Data for processing:
+++
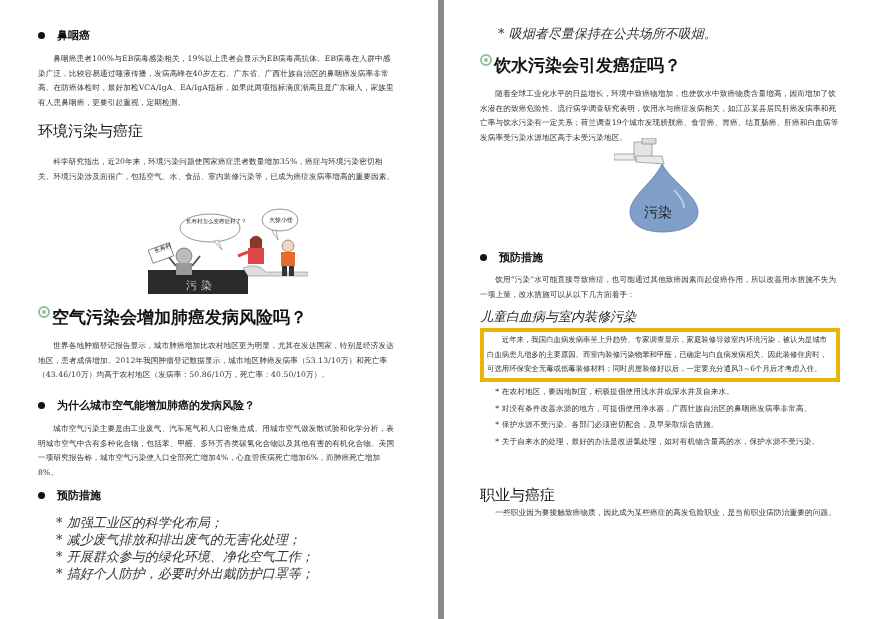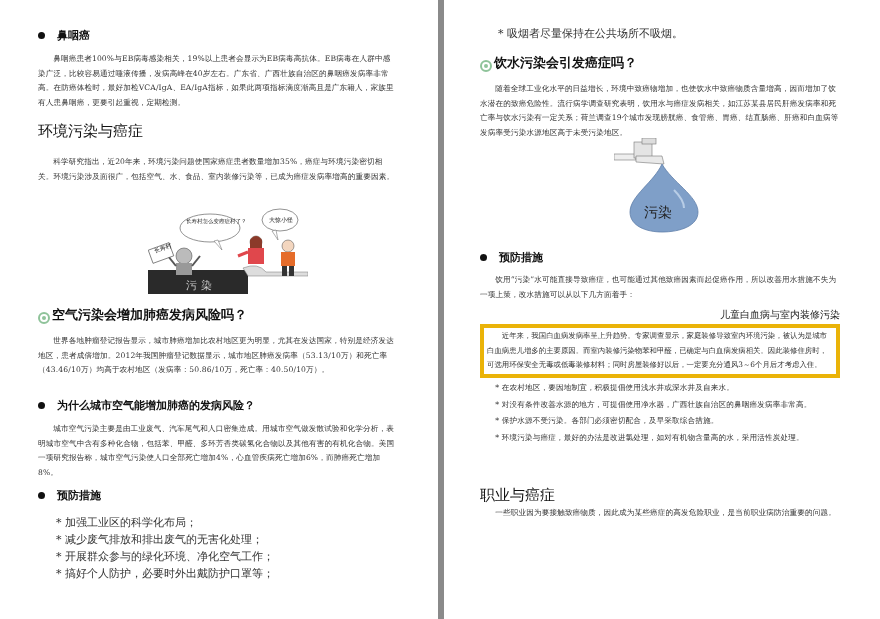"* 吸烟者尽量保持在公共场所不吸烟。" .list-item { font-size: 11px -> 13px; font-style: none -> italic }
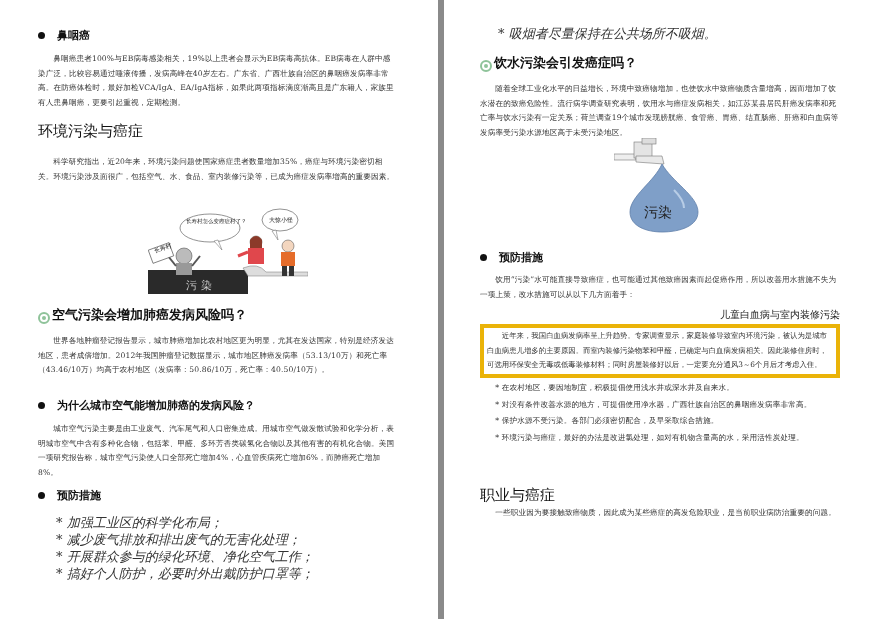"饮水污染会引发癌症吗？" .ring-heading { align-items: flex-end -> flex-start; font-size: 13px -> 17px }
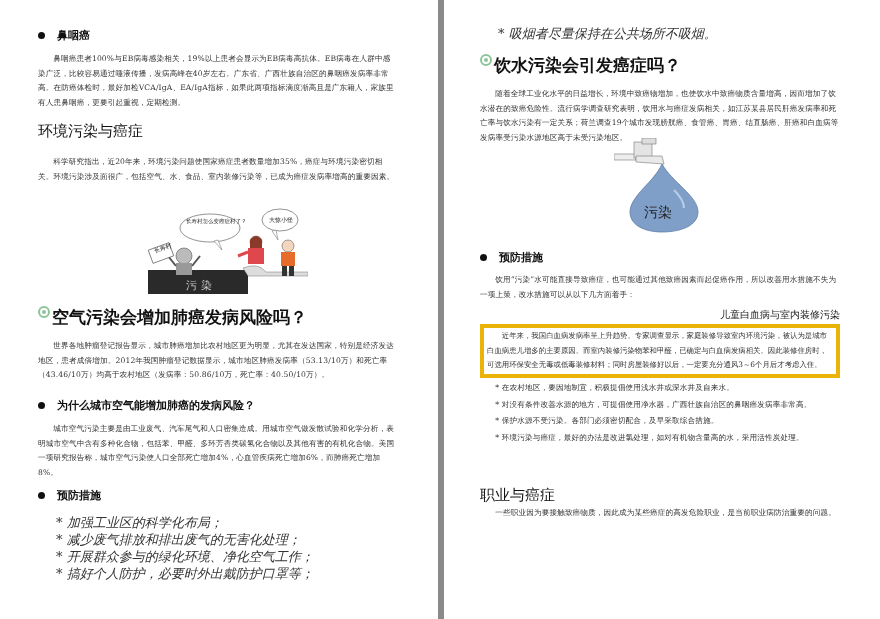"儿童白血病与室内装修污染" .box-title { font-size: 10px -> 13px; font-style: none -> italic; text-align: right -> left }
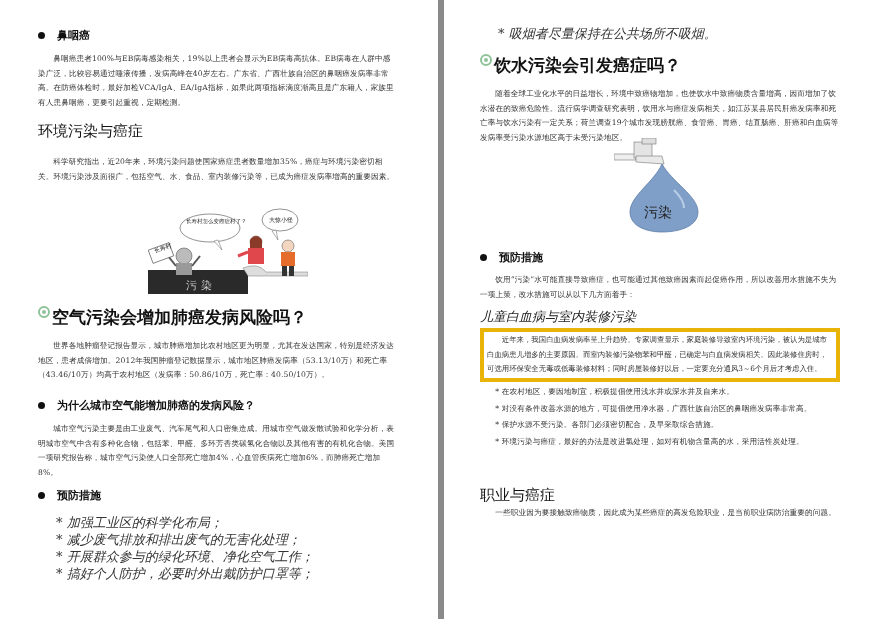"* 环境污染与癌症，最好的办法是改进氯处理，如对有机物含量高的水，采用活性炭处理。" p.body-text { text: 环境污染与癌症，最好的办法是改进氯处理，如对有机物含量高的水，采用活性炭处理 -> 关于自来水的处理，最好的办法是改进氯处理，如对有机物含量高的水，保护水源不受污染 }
+++
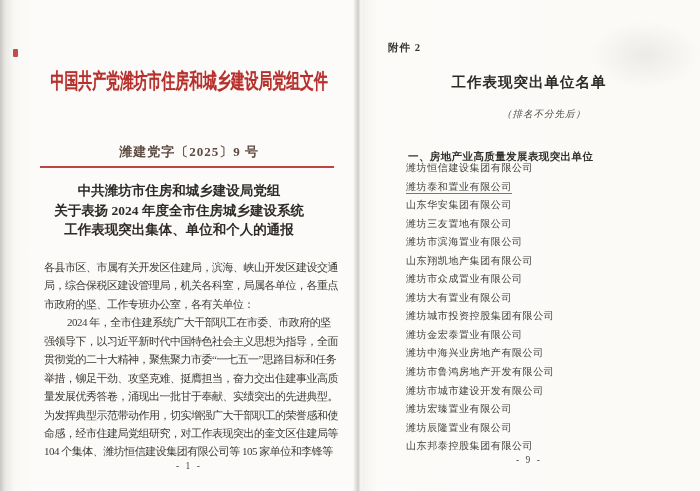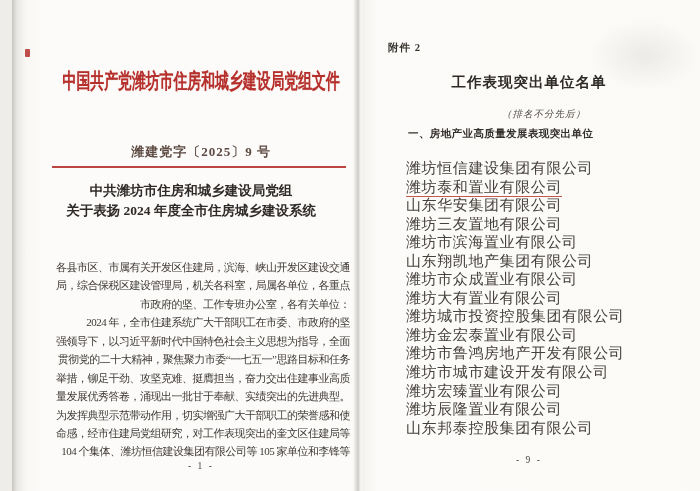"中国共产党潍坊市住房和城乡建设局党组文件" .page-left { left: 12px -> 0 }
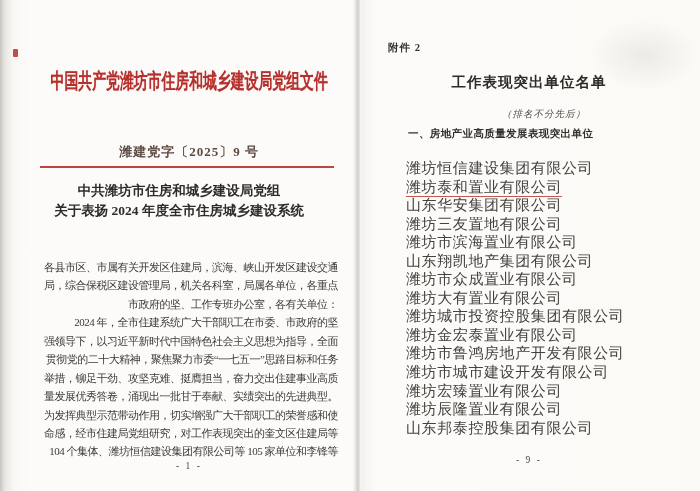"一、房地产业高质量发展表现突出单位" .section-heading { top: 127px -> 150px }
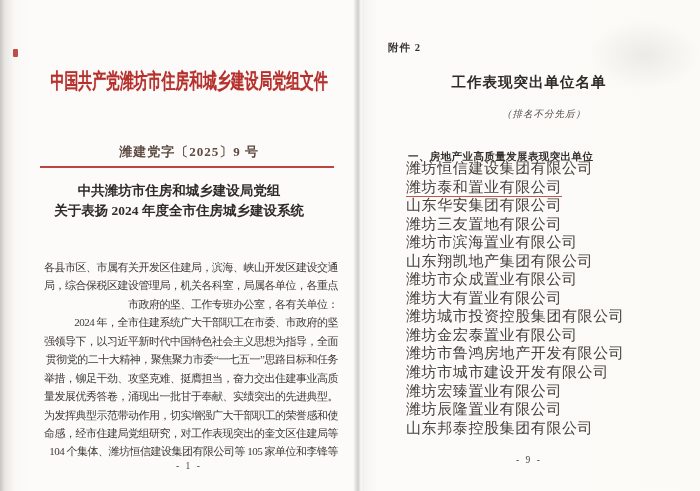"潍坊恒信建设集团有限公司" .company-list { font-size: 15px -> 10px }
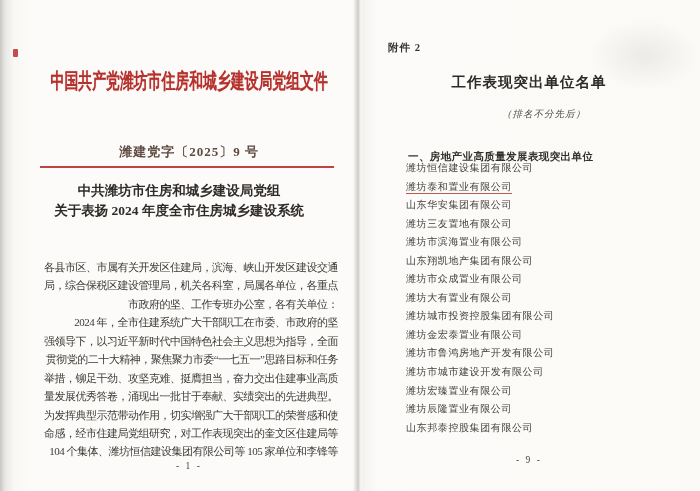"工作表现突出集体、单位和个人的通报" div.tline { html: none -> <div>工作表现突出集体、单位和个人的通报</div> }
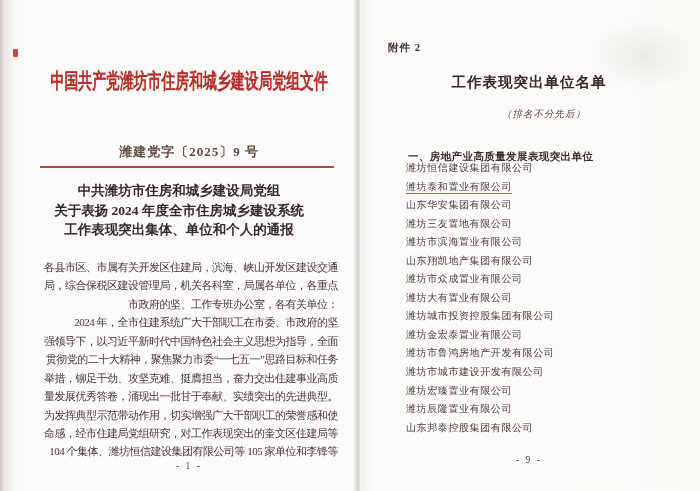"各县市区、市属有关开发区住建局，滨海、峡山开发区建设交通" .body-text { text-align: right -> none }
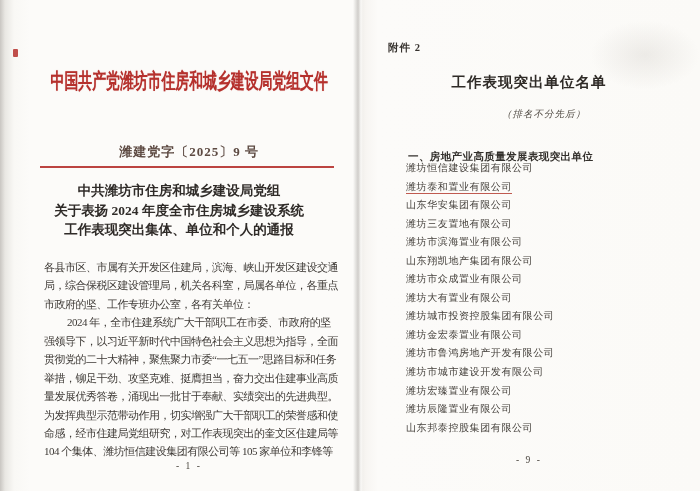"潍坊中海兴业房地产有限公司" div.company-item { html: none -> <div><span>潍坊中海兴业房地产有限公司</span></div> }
+++
How to complete this task: Keep to the stretch from the line containing "font-size: 10px ->" through the line containing "text: 环境污染与癌症，最好的办法是改进氯处理，如对有机物含量高的水，采用活性炭处理 ->", both ends included, and copy it exactly from the listing above, minus the pictures.

Response to the exercise:
"儿童白血病与室内装修污染" .box-title { font-size: 10px -> 13px; font-style: none -> italic; text-align: right -> left }
"* 环境污染与癌症，最好的办法是改进氯处理，如对有机物含量高的水，采用活性炭处理。" p.body-text { text: 环境污染与癌症，最好的办法是改进氯处理，如对有机物含量高的水，采用活性炭处理 -> 关于自来水的处理，最好的办法是改进氯处理，如对有机物含量高的水，保护水源不受污染 }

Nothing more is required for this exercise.